GBP/USD traded sideways on Tuesday, around the 1.354 level, only marginally higher from Monday’s levels. If the GBP/USD rate goes up again, there may be resistance at the 1.375 level, while if it declines, support may be found at 1.332 and further down at 1.317.
USD/JPY spiked on Tuesday, as the Yen dipped yet again. A number of economic indicators were released on Tuesday for the Yen, including: Average Cash Earnings, Household Spending, Bank Lending and Current account. These are indicators of employment and economic activity in Japan and all the data released were lower than predicted, showing that the economy in Japan is halting and pushing the Yen further down. If the USD/JPY pair gains strength, it may find resistance at 115.6 and at 116, while if it declines, support might be found at 114.8 and further down at 113.48.
The Yen remains at its lowest levels in decades, creating problems for households, as imported goods, especially food and energy, are becoming increasingly expensive for Japanese households.
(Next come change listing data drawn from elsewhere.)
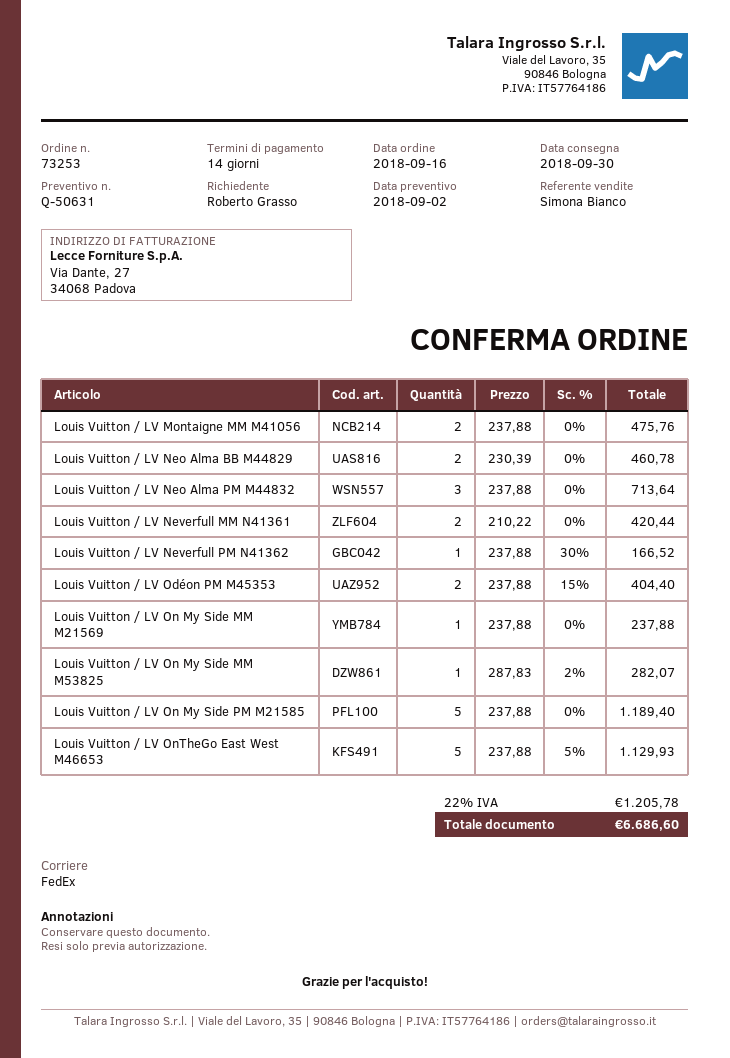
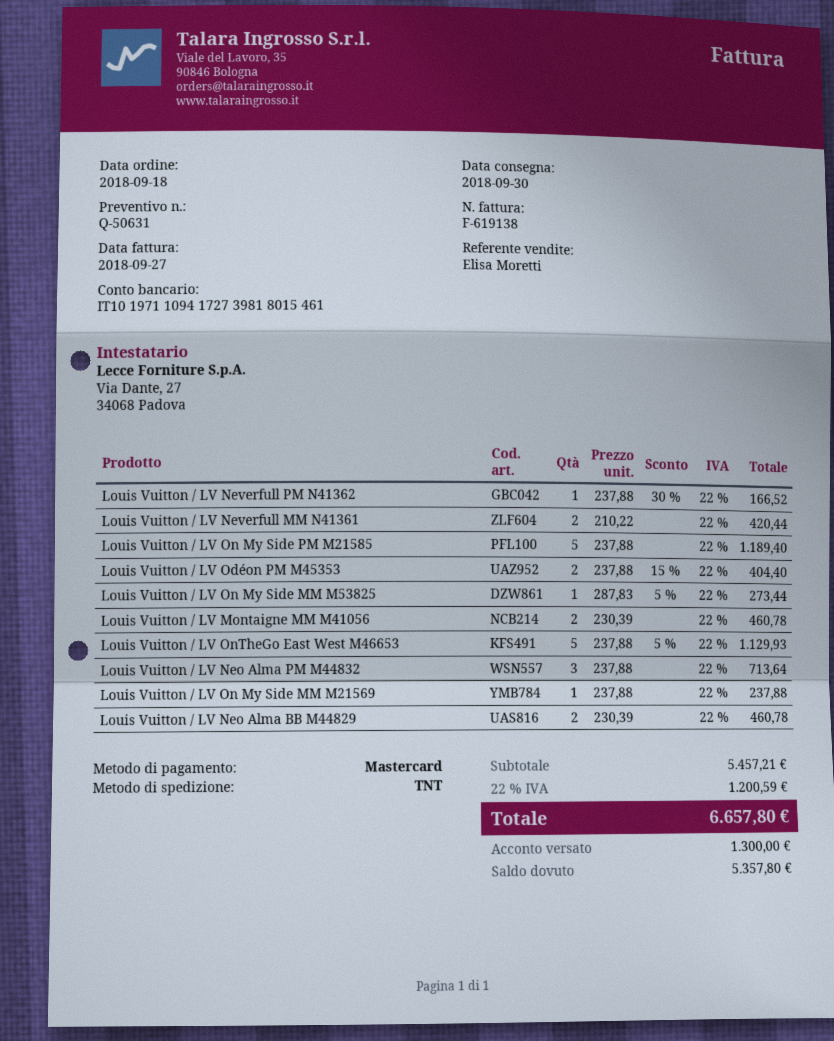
order date: 2018-09-16 -> 2018-09-18
sales rep: Simona Bianco -> Elisa Moretti
shipping method: FedEx -> TNT
Louis Vuitton / LV Montaigne MM M41056: 2 x 237.88 = 475.76 -> 2 x 230.39 = 460.78
Louis Vuitton / LV On My Side MM M53825: 1 x 287.83 - 2% = 282.07 -> 1 x 287.83 - 5% = 273.44
tax: 22% = 1205.78 -> 22% = 1200.59
total: 6686.60 -> 6657.80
The BOJ’s dovish monetary policy is creating a gap in interest rates between other major Central Banks, especially the Fed and the BoE, who are raising their benchmark interest rates and is putting pressure on the currency.
On Wednesday the Annual M2 Money Stock and Preliminary Machine Tool Orders are scheduled to be released for Japan. These are indicators of inflation and economic activity in Japan and may cause some volatility for the currency.